Sunday, Dec. 26, 2010 | 2 a.m.
Do No Harm: Hospital Care in Las Vegas, Part 5
- Sun investigation reveals flaws in hospital care; solutions offered
- How to put patients first
- Local hospitals’ willingness to change culture would be a step toward better care, transparency
- ‘You can’t kill my mother and get away with it’
- We must adopt a culture of sincere care
- How to file a complaint
Share your stories
AUSTIN, Texas — This is an insurgency no one wanted to join.
The patient safety advocates who gathered last month for their annual strategy session were drafted by tragedy — a botched surgery, a preventable infection or some other hospital incident that launched them into battle to protect others from suffering harm when they seek healing.
If America’s patient safety movement has a war room, this is it. The annual Safe Patient Summit organized by the nonprofit Consumers Union is where activists plot strategy toward their goal: nothing less than the reformation of America’s health care culture.
There’s Patty Skolnik, whose son died after suffering brain damage because of surgical errors. A Colorado law named in his honor gives patients access to important quality information about doctors.
There’s Pat Mastors, who after losing her father to a hospital-acquired infection, lobbied successfully for patient safety laws in Rhode Island.
There’s Mary Brennan-Taylor of Buffalo, N.Y., who lost her mother, Alice Brennan, to three hospital-acquired infections.
“We’ve got a long fight, but I’m not going to give up, and I know you’re not going to give up,” she told the group of about 30 activists. “You can’t kill my mother and get away with it.”
The group is united through common experience and goals, but lacking a centralized authority to direct and organize its work. Hence, the need to gather and exchange notes. One session in the two-day summit included brainstorming about effective strategies and possible leverage points for reform.

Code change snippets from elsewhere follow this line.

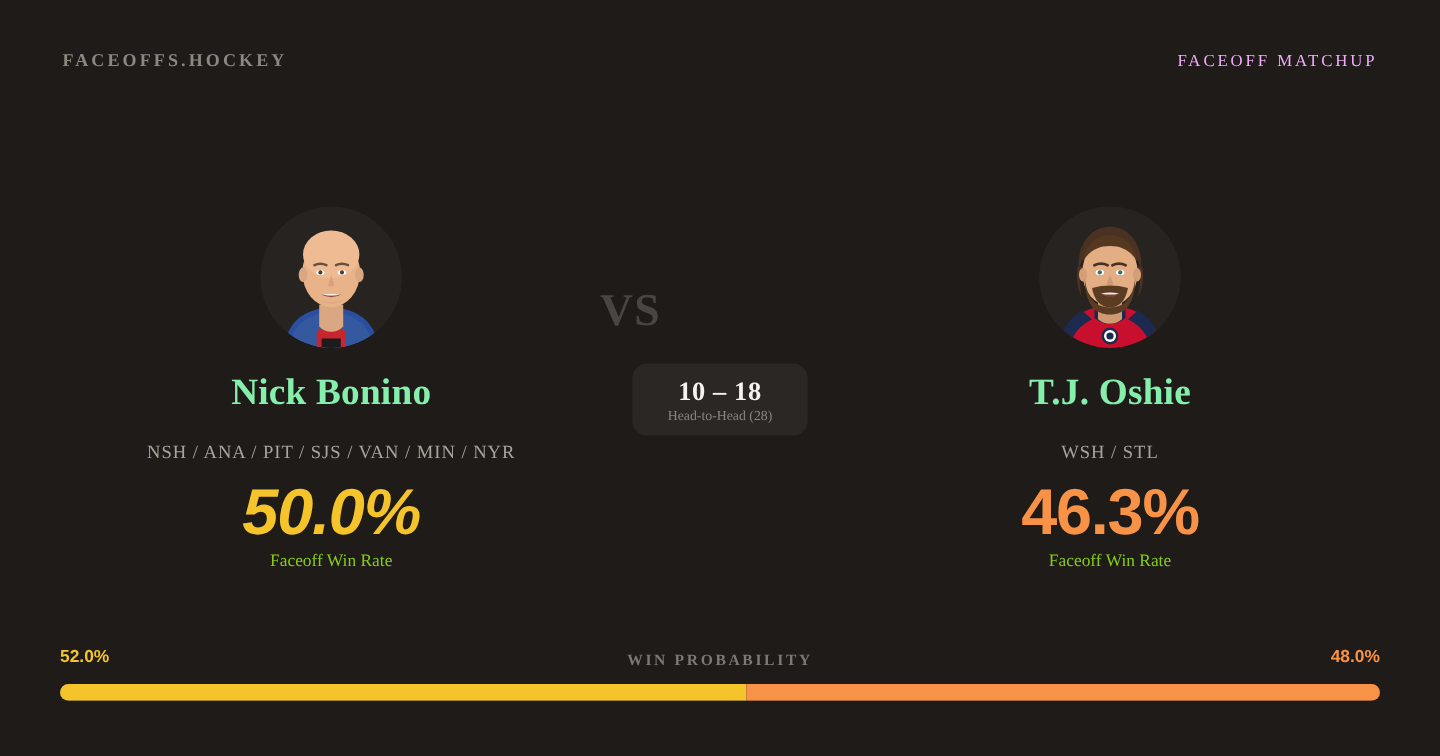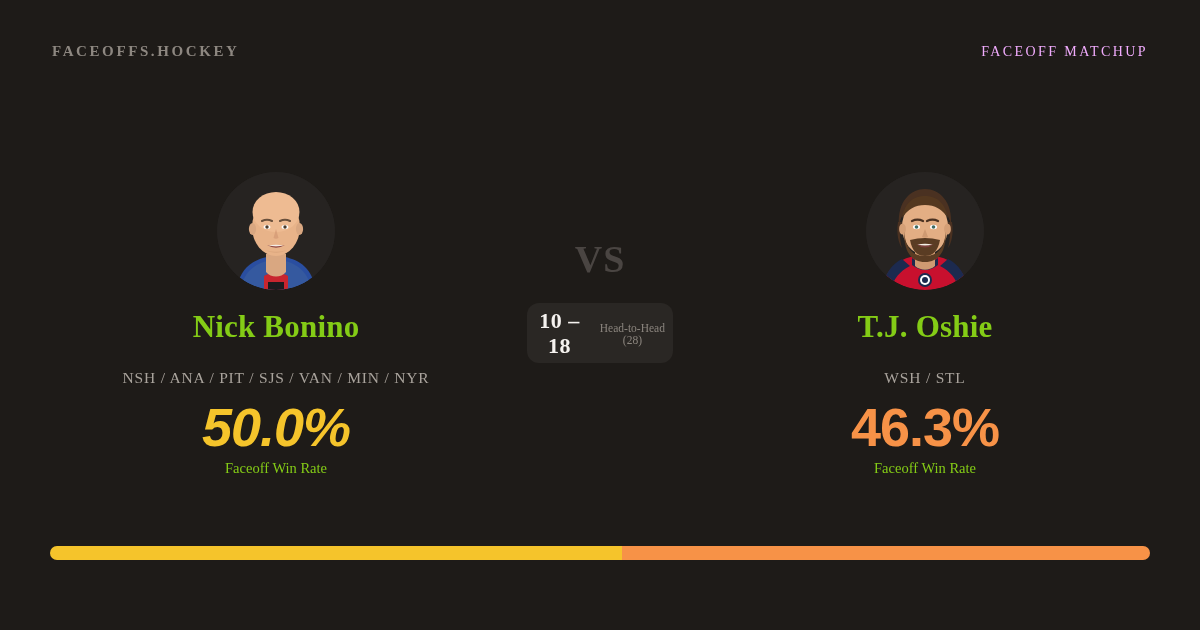"VS" .center { text-align: center -> none }
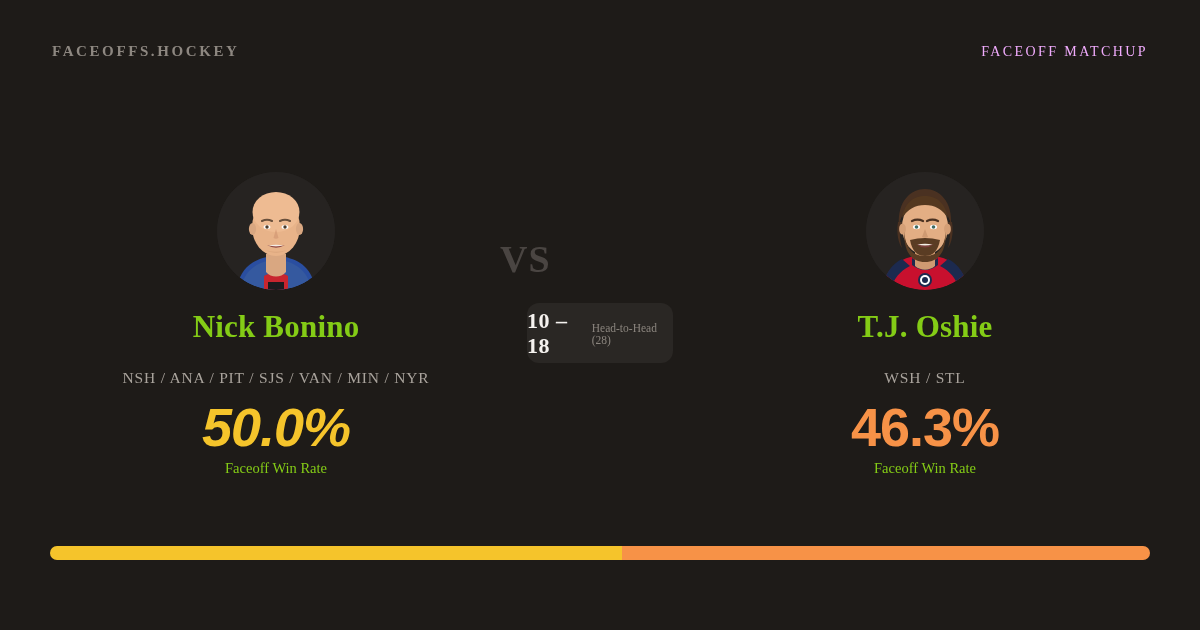"Nick Bonino" .player-name { color: #84cc16 -> #86efac }
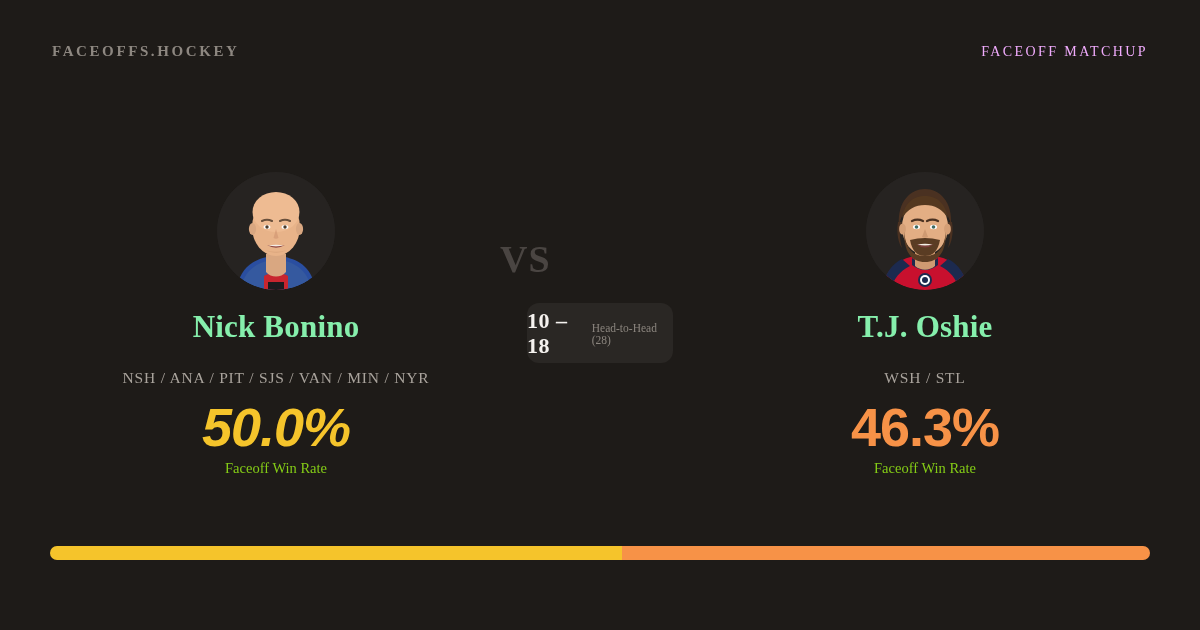"10 – 18" .h2h-card { flex-direction: row -> column }
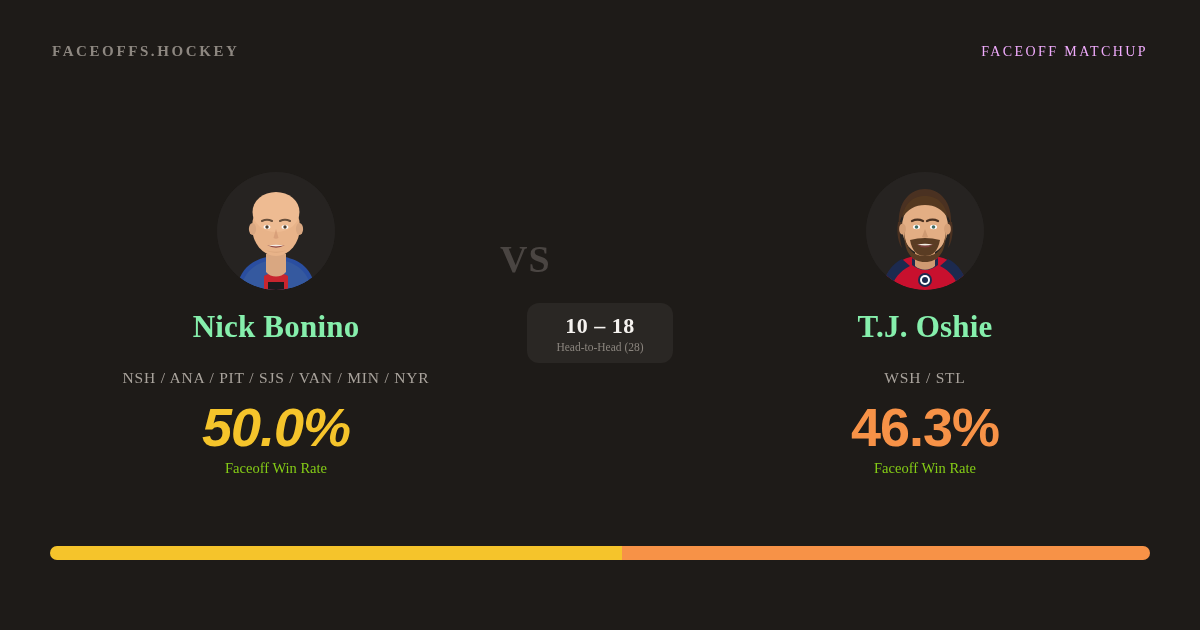"52.0%" div.wp-row { html: none -> <div> <div>52.0%</div> <div>WIN PROBABILITY</div> <div>48.0%</div> </div> }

It’s difficult to pinpoint when the patient safety movement began. But it was vaulted into the national spotlight in 1999 when the Institute of Medicine released a report, “To Err Is Human,” finding that as many as 98,000 people a year die in hospitals as a result of preventable medical errors.
The problem may be getting worse. A November report by the federal government estimated that nationwide 15,000 Medicare patients die every month as a result of being harmed in hospitals.
The Las Vegas Sun over the past six months has reported extensively on injuries and deaths in Southern Nevada hospitals, including 3,689 cases of preventable patient harm identified in billing records in 2008 and 2009.
“There’s no shortage of new victims,” said Helen Haskell of South Carolina, whose 15-year-old son, Lewis, died in 2000, four days after a minimally invasive cosmetic procedure.
Haskell, president of Mothers Against Medical Error and director of the Empowered Patient Coalition, said the movement is growing but has not yet had any noticeable effect in reducing the number of patients harmed while hospitalized.
Reform is slow in coming because hospitals and doctors are not directly accountable — financially — to patients and provide little transparency, said Haskell, who was named one of the “100 Most Powerful People in Healthcare” in 2009 by Modern Healthcare magazine.
“The customer doesn’t pay directly, and they (hospitals and doctors) keep everything to do with price and quality secret,” she said.
John James, a Houston toxicologist, lost his son in 2002 when cardiologists failed to diagnose — even though he was an avid summer runner — his levels of the electrolytes potassium and magnesium were dangerously low. James said hospital patients need a bill of rights. He proposes it require:
• Showing patients their records on a daily basis. “Medical records are a playground for doctors,” James said. “You should have a right to see them every day and see that they reflect what took place.”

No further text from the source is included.